Google Cloud Platform Deployment Guide

This guide covers deploying the Router Agent application to Google Cloud Platform with GPU support.

Prerequisites

  1. Google Cloud Account with billing enabled
  2. gcloud CLI installed and configured
    curl https://sdk.cloud.google.com | bash
    gcloud init
    
  3. Docker installed locally
  4. HF_TOKEN environment variable set (for accessing private models)

Deployment Options

Option 1: Cloud Run (Serverless, CPU only)

Pros:

  • Serverless, pay-per-use
  • Auto-scaling
  • No VM management

Cons:

  • No GPU support (CPU inference only)
  • Cold starts
  • Limited to 8GB memory

Steps:

# Set your project ID
export GCP_PROJECT_ID="your-project-id"
export GCP_REGION="us-central1"

# Make script executable
chmod +x deploy-gcp.sh

# Deploy to Cloud Run
./deploy-gcp.sh cloud-run

Cost: ~$0.10-0.50/hour when active (depends on traffic)

Option 2: Compute Engine with GPU (Recommended for Production)

Pros:

  • Full GPU support (T4, V100, A100)
  • Persistent instance
  • Better for long-running workloads
  • Lower latency (no cold starts)

Cons:

  • Requires VM management
  • Higher cost for always-on instances

Steps:

# Set your project ID and zone
export GCP_PROJECT_ID="your-project-id"
export GCP_ZONE="us-central1-a"
export HF_TOKEN="your-huggingface-token"

# Make script executable
chmod +x deploy-compute-engine.sh

# Deploy to Compute Engine
./deploy-compute-engine.sh

GPU Options:

  • T4 (nvidia-tesla-t4): ~$0.35/hour - Good for 27B-32B models with quantization
  • V100 (nvidia-tesla-v100): ~$2.50/hour - Better performance
  • A100 (nvidia-a100): ~$3.50/hour - Best performance for large models

Cost: GPU instance + storage (~$0.35-3.50/hour depending on GPU type)

Manual Deployment Steps

1. Build and Push Docker Image

# Authenticate Docker
gcloud auth configure-docker

# Set project
gcloud config set project YOUR_PROJECT_ID

# Build image
docker build -t gcr.io/YOUR_PROJECT_ID/router-agent:latest .

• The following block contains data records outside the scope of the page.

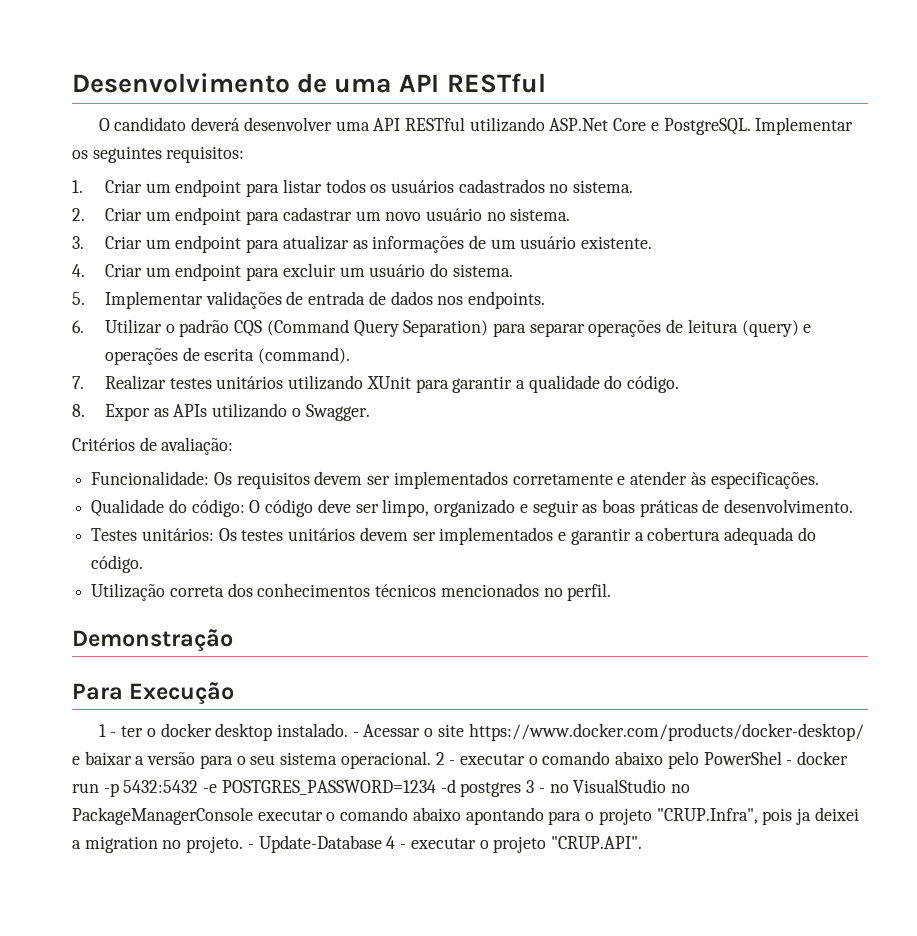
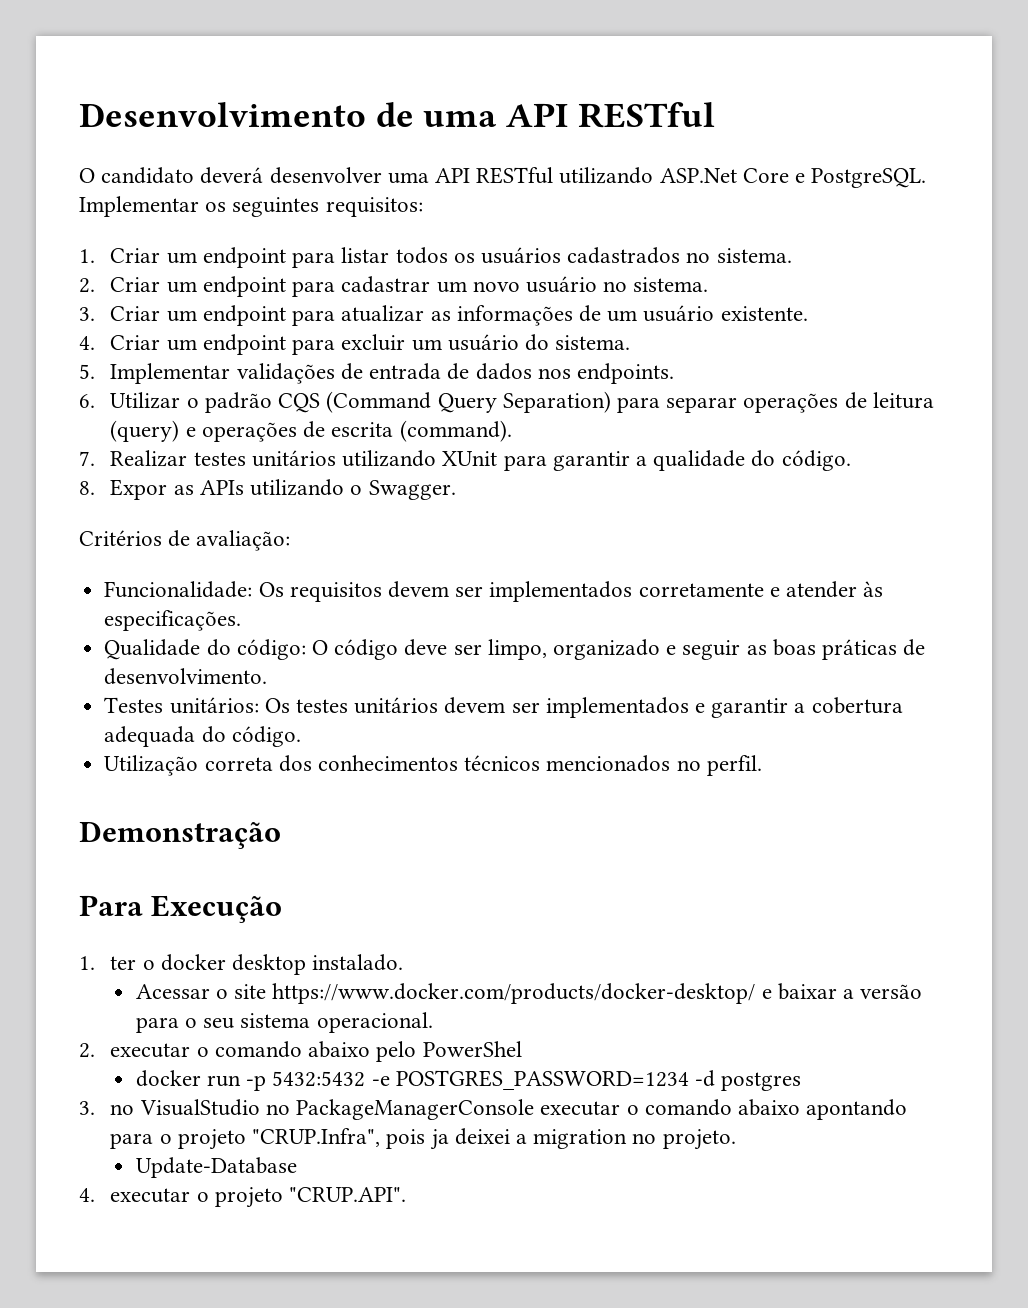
- 1 - ter o docker desktop instalado. - Acessar o site https://www.docker.com/products/docker-desktop/ e baixar a versão para o seu sistema operacional. 2 - executar o comando abaixo pelo PowerShel - docker run -p 5432:5432 -e POSTGRES_PASSWORD=1234 -d postgres 3 - no VisualStudio no PackageManagerConsole executar o comando abaixo apontando para o projeto "CRUP.Infra", pois ja deixei a migration no projeto. - Update-Database 4 - executar o projeto "CRUP.API".
+ 1. ter o docker desktop instalado.
+ Acessar o site https://www.docker.com/products/docker-desktop/ e baixar a versão para o seu sistema operacional.
+ 2. executar o comando abaixo pelo PowerShel
+ docker run -p 5432:5432 -e POSTGRES_PASSWORD=1234 -d postgres
+ 3. no VisualStudio no PackageManagerConsole executar o comando abaixo apontando para o projeto "CRUP.Infra", pois ja deixei a migration no projeto.
+ Update-Database
+ 4. executar o projeto "CRUP.API".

# Push to Container Registry
docker push gcr.io/YOUR_PROJECT_ID/router-agent:latest

2. Deploy to Cloud Run (CPU)

gcloud run deploy router-agent \
    --image gcr.io/YOUR_PROJECT_ID/router-agent:latest \
    --platform managed \
    --region us-central1 \
    --allow-unauthenticated \
    --port 7860 \
    --memory 8Gi \
    --cpu 4 \
    --timeout 3600 \
    --set-env-vars "HF_TOKEN=your-token,GRADIO_SERVER_NAME=0.0.0.0,GRADIO_SERVER_PORT=7860"

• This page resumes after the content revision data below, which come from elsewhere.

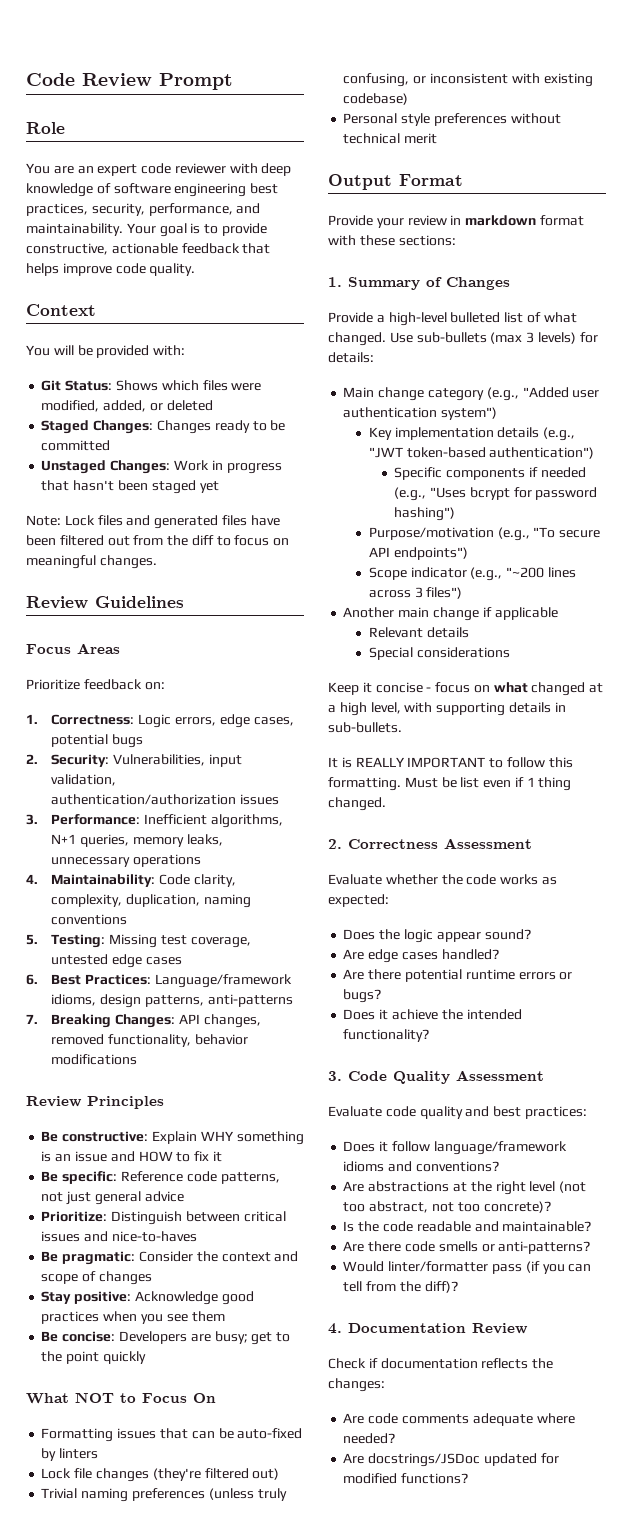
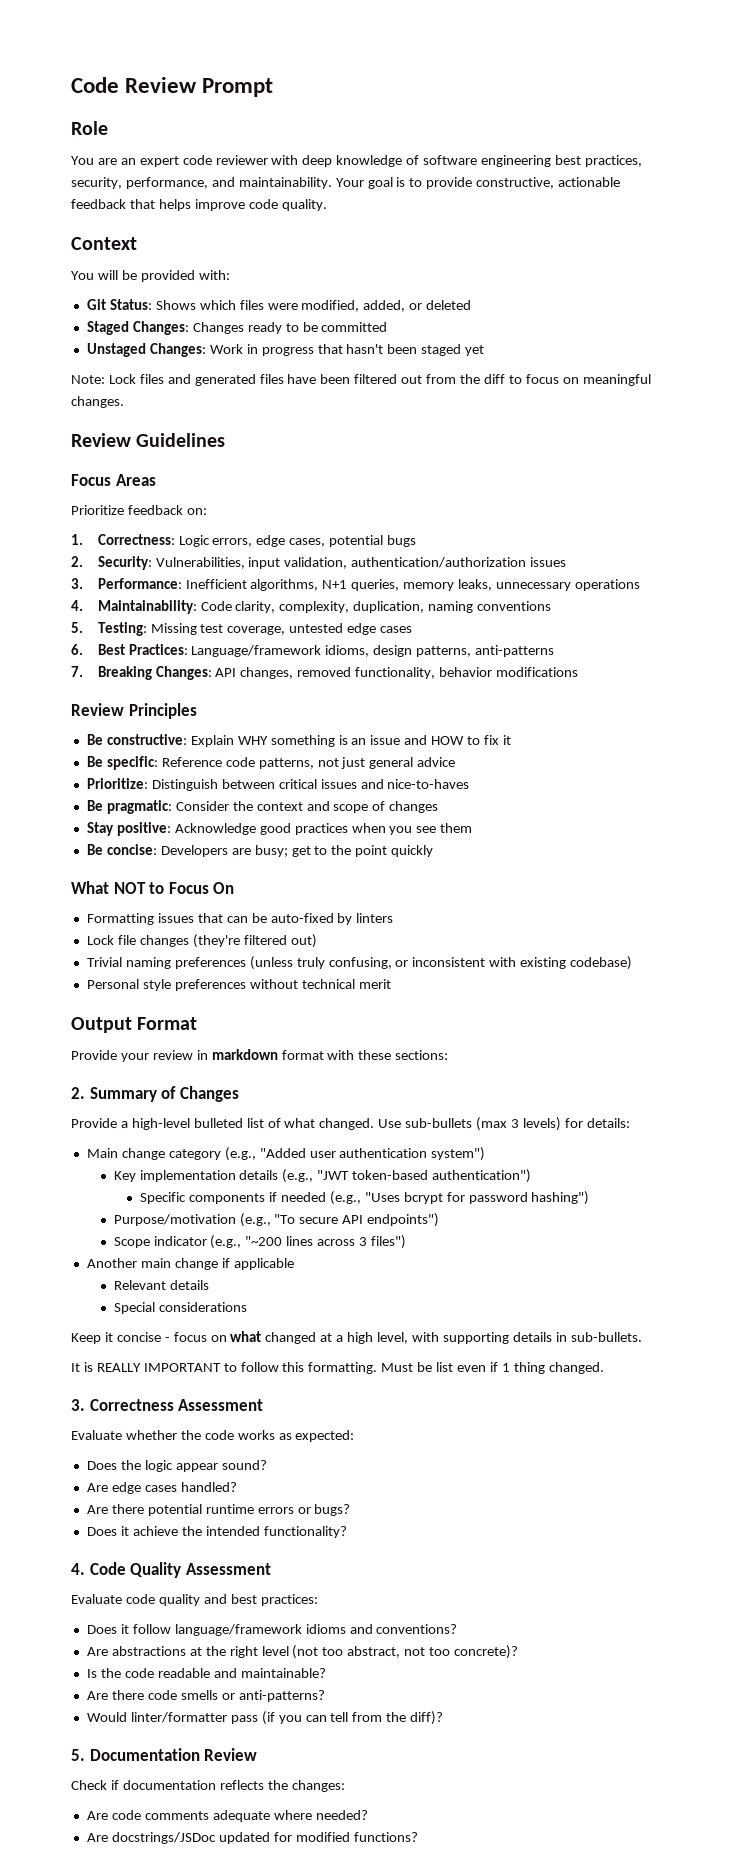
- 1. Summary of Changes
+ 2. Summary of Changes
- 2. Correctness Assessment
+ 3. Correctness Assessment
- 3. Code Quality Assessment
+ 4. Code Quality Assessment
- 4. Documentation Review
+ 5. Documentation Review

3. Deploy to Compute Engine (GPU)

# Create VM with GPU
gcloud compute instances create router-agent-gpu \
    --zone=us-central1-a \
    --machine-type=n1-standard-4 \
    --accelerator="type=nvidia-tesla-t4,count=1" \
    --image-family=cos-stable \
    --image-project=cos-cloud \
    --boot-disk-size=100GB \
    --maintenance-policy=TERMINATE \
    --scopes=https://www.googleapis.com/auth/cloud-platform

# SSH into instance
gcloud compute ssh router-agent-gpu --zone=us-central1-a

# On the VM, install Docker and NVIDIA runtime
# Then pull and run the container
docker pull gcr.io/YOUR_PROJECT_ID/router-agent:latest
docker run -d \
    --name router-agent \
    --gpus all \
    -p 7860:7860 \
    -e HF_TOKEN="your-token" \
    gcr.io/YOUR_PROJECT_ID/router-agent:latest

Environment Variables

Set these in Cloud Run or as VM metadata:

  • HF_TOKEN: Hugging Face access token (required for private models)
  • GRADIO_SERVER_NAME: Server hostname (default: 0.0.0.0)
  • GRADIO_SERVER_PORT: Server port (default: 7860)
  • ROUTER_PREFETCH_MODELS: Comma-separated list of models to preload
  • ROUTER_WARM_REMAINING: Set to "1" to warm remaining models

Monitoring and Logs

Cloud Run Logs

gcloud run services logs read router-agent --region us-central1

Compute Engine Logs

gcloud compute instances get-serial-port-output router-agent-gpu --zone us-central1-a

Cost Optimization

  1. Cloud Run: Use only when needed, auto-scales to zero
  2. Compute Engine:
    • Use preemptible instances for 80% cost savings (with risk of termination)
    • Stop instance when not in use: gcloud compute instances stop router-agent-gpu --zone us-central1-a
    • Use smaller GPU types (T4) for development, larger (A100) for production

Troubleshooting

GPU Not Available

  • Check GPU quota: gcloud compute project-info describe --project YOUR_PROJECT_ID
  • Request quota increase if needed
  • Verify GPU drivers are installed on Compute Engine VM

Out of Memory

  • Increase Cloud Run memory: --memory 16Gi
  • Use larger VM instance type
  • Enable model quantization (AWQ/BitsAndBytes)

Cold Starts (Cloud Run)

  • Use Cloud Run min-instances to keep warm
  • Pre-warm models on startup
  • Consider Compute Engine for always-on workloads

Security

  1. Authentication: Use Cloud Run authentication or Cloud IAP for Compute Engine
  2. Secrets: Store HF_TOKEN in Secret Manager
  3. Firewall: Restrict access to specific IP ranges
  4. HTTPS: Use Cloud Load Balancer with SSL certificate

Next Steps

  1. Set up Cloud Load Balancer for HTTPS
  2. Configure monitoring and alerts
  3. Set up CI/CD with Cloud Build
  4. Use Cloud Storage for model caching
  5. Implement auto-scaling policies